Most of Acadia's French governors operated under commissions given by the French crown. During the periods of turmoil in the mid 17th century, they acted more like proprietary governors, acting primarily in their own interests, or in those of their corporate supporters. A Scottish proprietary colony named New Scotland (the origin of the name "Nova Scotia") was granted to William Stirling in 1621; this claim was formally abandoned with the 1632 Treaty of Saint-Germain-en-Laye. Even though there were English claims to the territory under the 1620 charter granted to the Plymouth Council for New England, there was no English settlement of the territory under its authority.
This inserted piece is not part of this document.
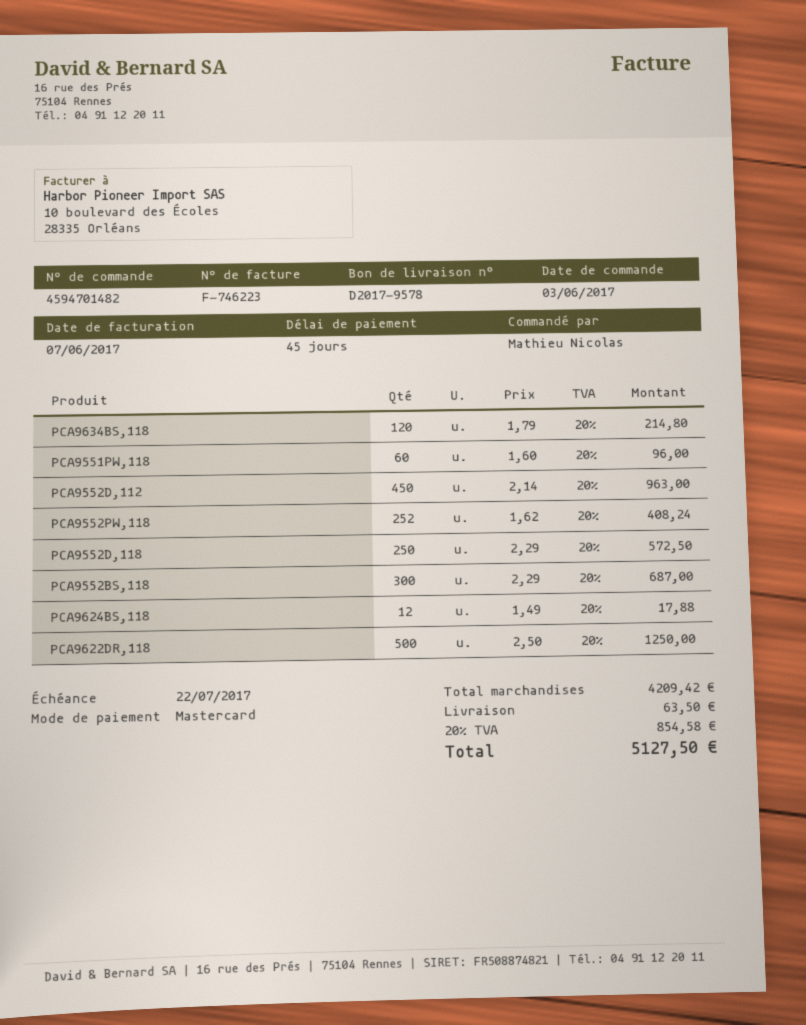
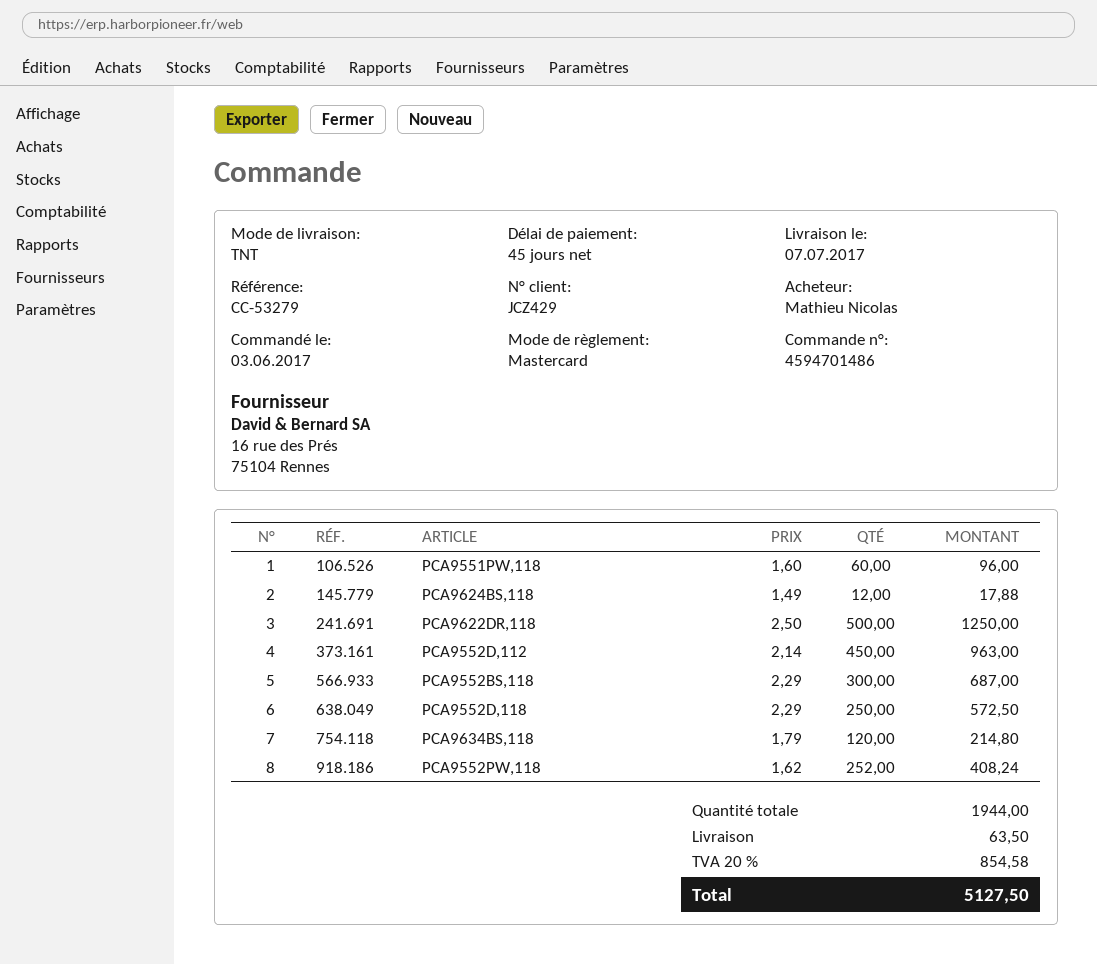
order number: 4594701482 -> 4594701486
In 1656 two Englishmen, Thomas Temple and William Crowne, acquired the French interest of Charles de Saint-Étienne de la Tour, who had been governing part of the territory under a French commission. They ruled over his territories until 1670, when they turned their lands over to French governor Hector d'Andigné de Grandfontaine. Some of the later appointments were not as governors; these were military men who were commissioned as commandant of Acadia, and acted under the direction of the Governor General of New France.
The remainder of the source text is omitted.